Bleasdale has enjoyed a successful rise to prominence in 2012 that included a bronze medal at the World Indoor Championships in March, and she is keen to repeat the form that saw her set a new British record at the Aviva 2012 Trials in June at the Alexander Stadium.

"I’ve had such a good year starting from the indoors and stretching all the way to the Olympics. Hopefully I can keep it going for a few weeks longer and produce another big performance in Birmingham."

Gemili joins 200m field

Elsewhere, Adam Gemili has confirmed that he will run in the 200m in his first Samsung Diamond League appearance in the U.K.

The 18-year-old reached the semi-finals of the 100m at the Olympic Games in London with only four hundredths of a second separating the talented teenager from a place in the Olympic final. Despite coming so close to making the final, Gemili was more than satisfied with his performance.

"The Olympics was an amazing experience for me. I never thought in my wildest dreams that in eight months, I would go from playing non-league football to representing my country in the biggest sporting event in the world - the Olympic Games."

Gemili has enjoyed a meteoric rise after deciding to turn his focus from football to athletics in January, having previously played as a right back for non-league Thurrock FC. His decision to focus on athletics paid dividends as he was crowned World Junior Champion in July, - recording a personal best of 10.05 seconds - taking him to seventh in the all-time British rankings.

Despite his achievements, Gemili isn’t getting ahead of himself and is excited by the prospect of competing at the highest level over the next few years with Rio 2016 firmly in his sights.

"To compete in front of a capacity home crowd against the best athletes in the world gave me a real taste of what's to come in the next few years. To walk out to the roars of 80,000 people cheering you on is something I'll never forget."

In the meantime, Gemili is looking forward to being part of a world-class field in Birmingham.
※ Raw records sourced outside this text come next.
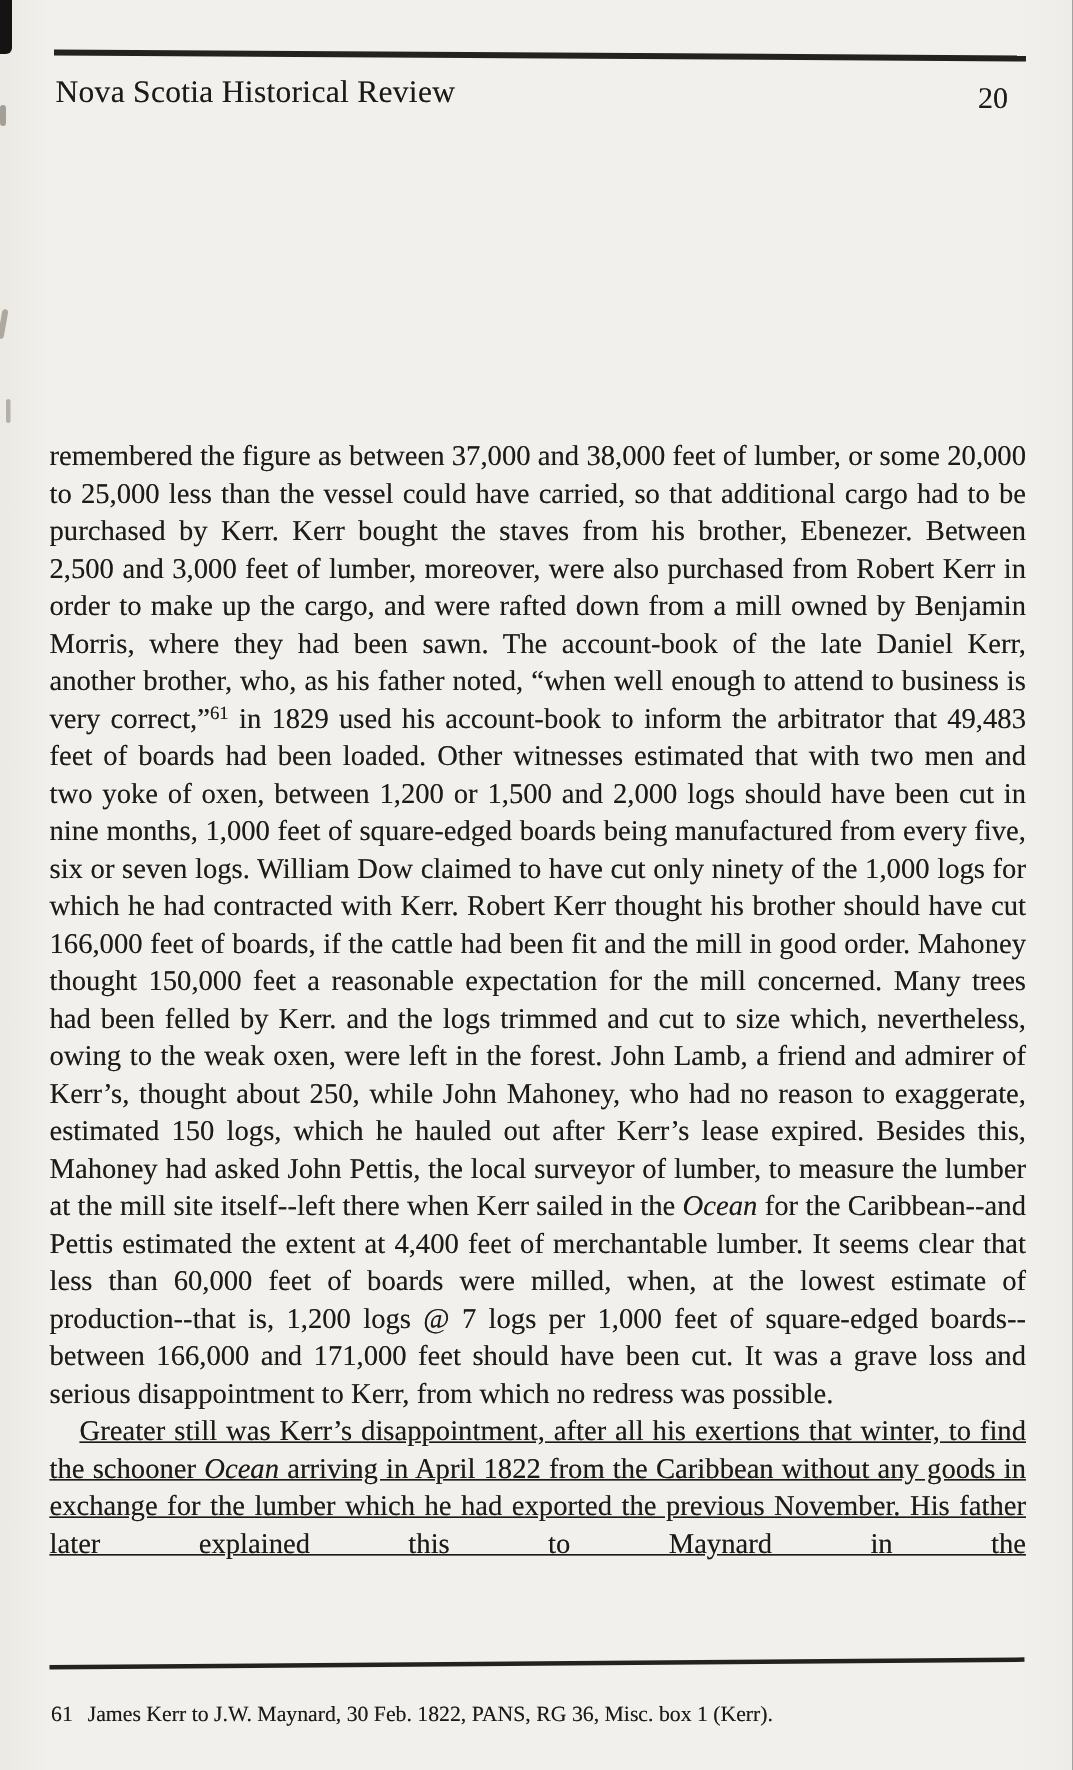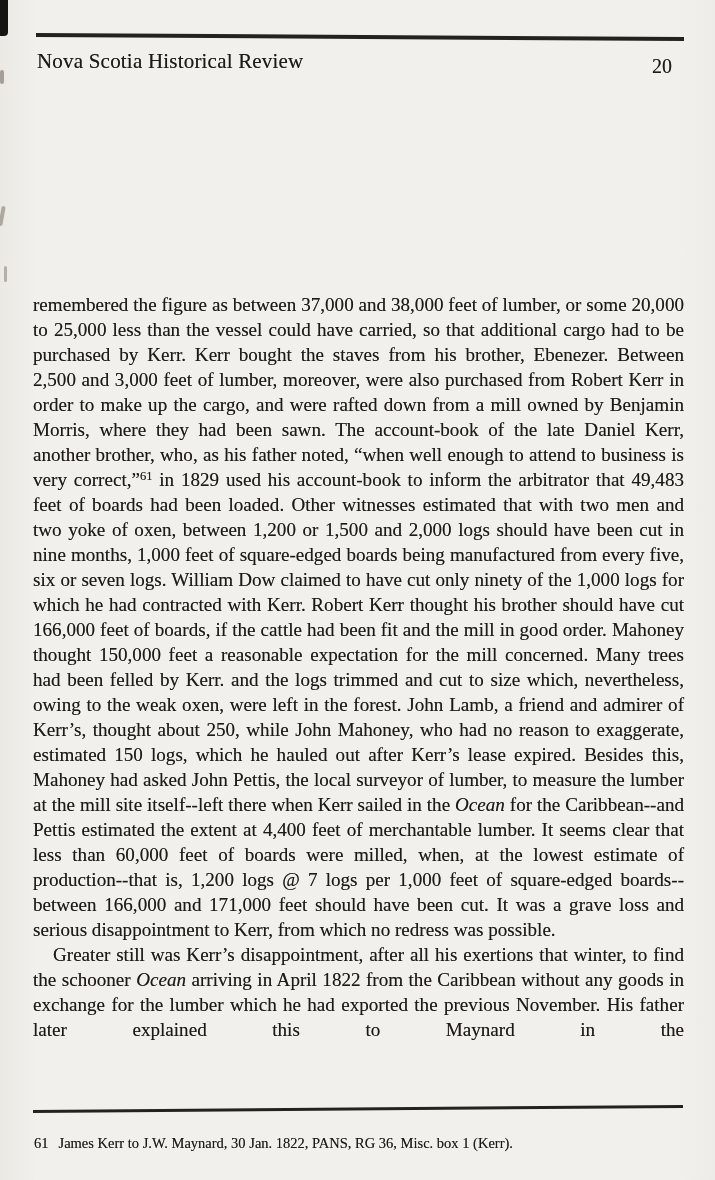--- a/index.html
+++ b/index.html
@@ -29,7 +29,7 @@
     font-size:19.1px; line-height:25px; text-align:justify;margin-top:32px;
   }
   .body-text p { margin:0; padding:0; }
-  .body-text p.p2 { text-indent:20px; text-align-last:justify; }
+  .body-text p.p2 { text-indent:20px; text-align-last:justify;text-decoration:underline; }
   sup.fn-ref { font-size:12.5px; line-height:0; position:relative; top:-6px; vertical-align:baseline; }
   i.ship { font-style:italic; }
 

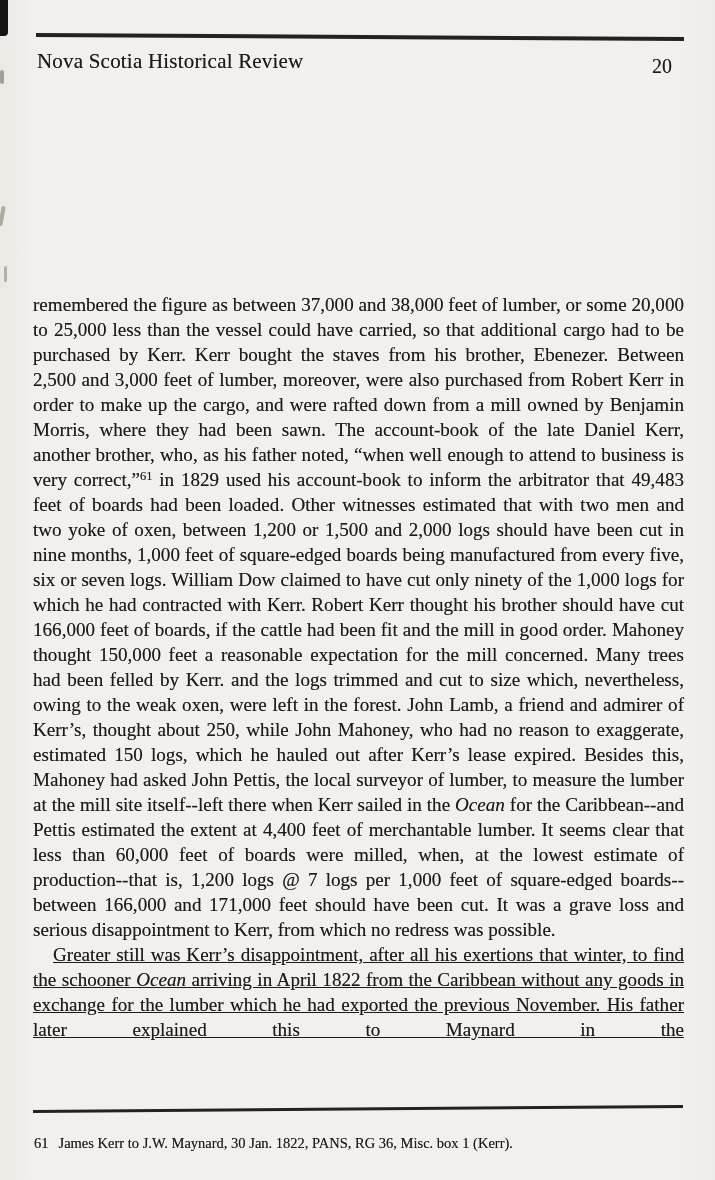--- a/index.html
+++ b/index.html
@@ -73,7 +73,7 @@
   <div class="footnote-rule"></div>
 
   <div class="footnote txt">
-    <span class="fn-num">61</span><span>James Kerr to J.W. Maynard, 30 Jan. 1822, PANS, RG 36, Misc. box 1 (Kerr).</span>
+    <span class="fn-num">61</span><span>James Kerr to J.W. Maynard, 30 Feb. 1822, PANS, RG 36, Misc. box 1 (Kerr).</span>
   </div>
 
 </div>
Gemili will be up against an all star line-up which includes Olympic finalists Ryan Bailey, Churandy Martina and Wallace Spearmon as well as relay teammate Christian Malcolm (Dan Pfaff), who reached the semi-finals of the 200m in London.

"The Aviva Birmingham Grand Prix will give me another opportunity to race against some of the guys that I went up against in the Olympic Games, and this is something I am relishing.

"It’ll be my first appearance in the Samsung Diamond League, and I'm really looking forward to walking out in front of another sell-out crowd in Birmingham and running a strong 200m."

Competing over 200m is a relatively new experience for Gemili, but after running 20.61 in Bedford in June, the 18 year old is looking forward to making his mark over the longer distance.

"There are going to be some 200m specialists out on the track, but I am keen to show that I can make that transition from the 100m and compete against the best.

"Make no mistake, it will be a fiercely contested race, but I'm more than capable of rising to the occasion and showing a glimpse of what is to come from me in the next few years."